Today, though, I needed to do laundry immediately and couldn't wait 4-6 weeks for curing. So I did this batch as hot-process.

Since this is for laundry soap, I also made this batch with 0% superfat, meaning that all the oil will react with the lye and no oil will be left over at the end.  Normal people-washing soap is usually about 5% superfatted, since having a little un-reacted oil left over is a good thing.  Superfatted soap isn't as harsh and drying, and feels better on your skin. However, you don't want a lot of free oil floating around in a load of laundry, so no superfatting on this batch.

Hot process soap starts out the same as cold process soap: mixing up the lye water and adding it to the liquid fat.  I used 100% lard this time, since it's just for laundry and I didn't want a soap that will be really bubbly in the washing machine.  I mixed with the stick blender until trace.

Then the difference comes in.  Hot process soap is cooked to speed up the saponification.  I put it in the crock pot, on low, and let it go until all the lye was reacted (about an hour).  At the end, it sort of looks like Vaseline, translucent and silky.


Then I put it in the mold and let it cool down for a couple hours.


And then I cut it into bars.  This was a two-pound batch, and I cut it into 6 bars of approximately 5.5 ounces each (the same as a bar of Fels-Naptha).  Since this was made by hot-process, the soap is ready to use immediately!  It's still good to let it sit for a while to harden, but the saponification is complete and it won't burn like a cold process soap that hasn't cured long enough.


But this is for laundry, so I grated a bar and combined it with the washing soda and borax.  And now I'm set for another year.  Actually, I have enough soap for six years of laundry!

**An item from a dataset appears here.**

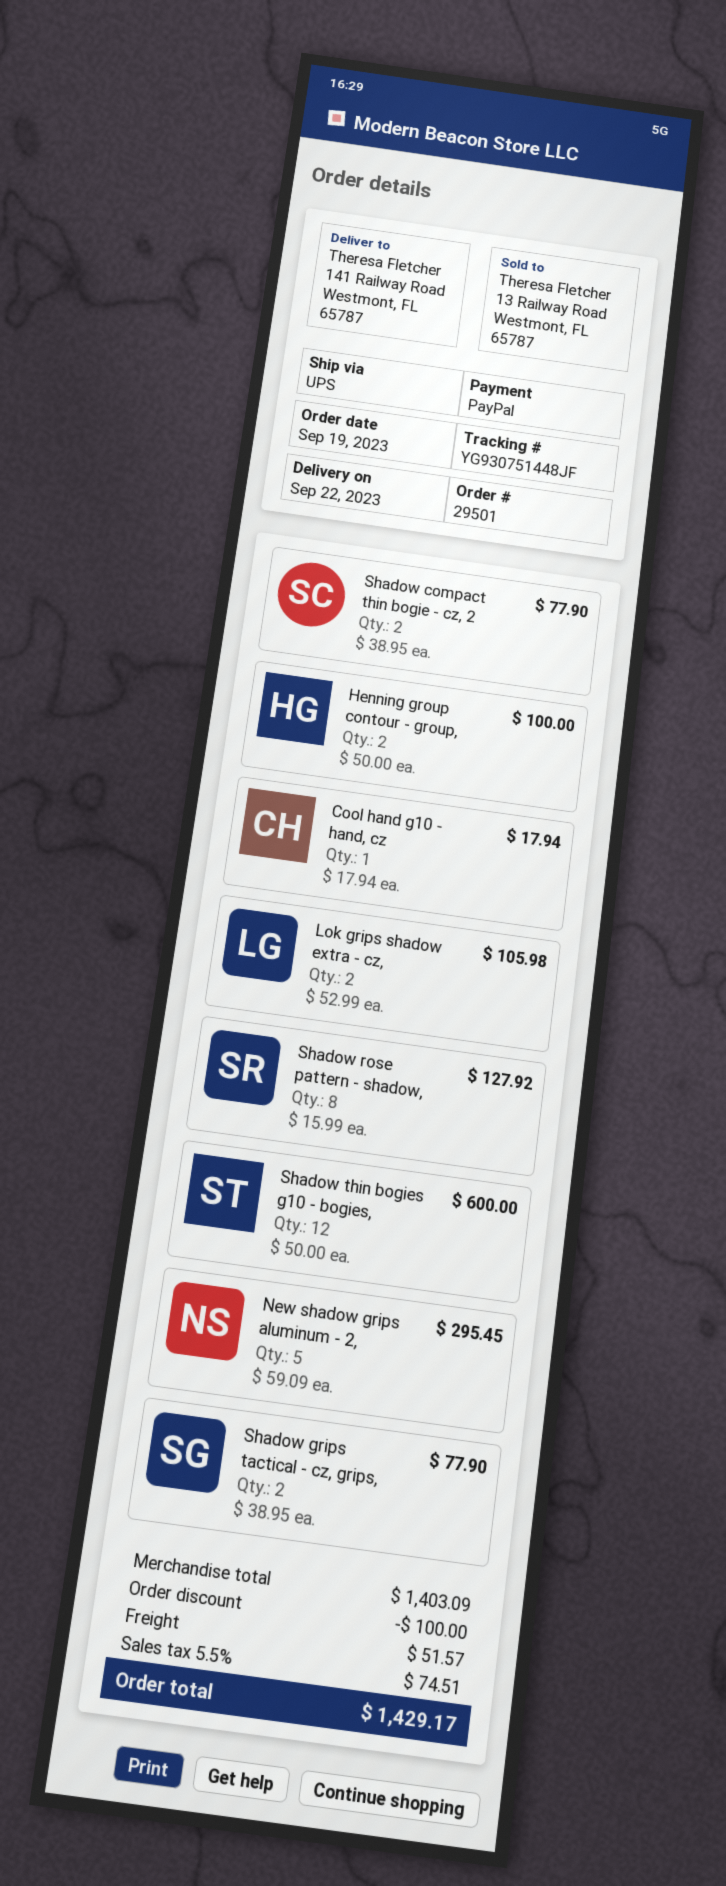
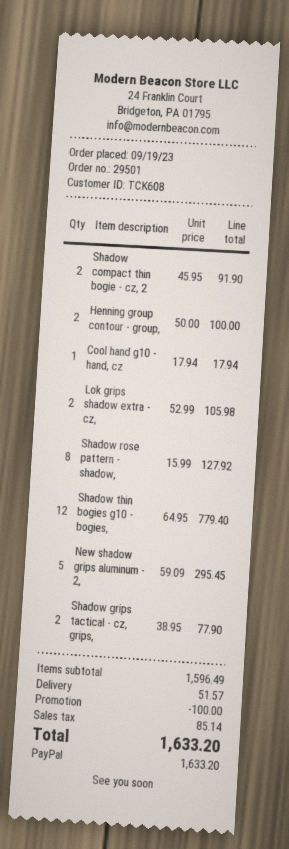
Shadow compact thin bogie - cz, 2: 2 x 38.95 = 77.90 -> 2 x 45.95 = 91.90
Shadow thin bogies g10 - bogies,: 12 x 50.00 = 600.00 -> 12 x 64.95 = 779.40
subtotal: 1403.09 -> 1596.49
tax: 74.51 -> 85.14
total: 1429.17 -> 1633.20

Each of my bars of laundry soap costs $1.54 (Fels-Naptha bar = $4.31).  The total cost of this 9-cup batch of laundry soap is $4.41.  That's about $0.03 per load of laundry.

I love being crafty.

Successful laundry soap!

1 comment:

cyndy said...

Well done! I will remember this post! I usually make soap on top of the woodstove during the winter months, but sometimes run out in the summer. I like your idea of using the crock pot! ps I've been rendering my own lard that comes from a neighbor's hogs.
So lots to use for soap, candles and pie crusts!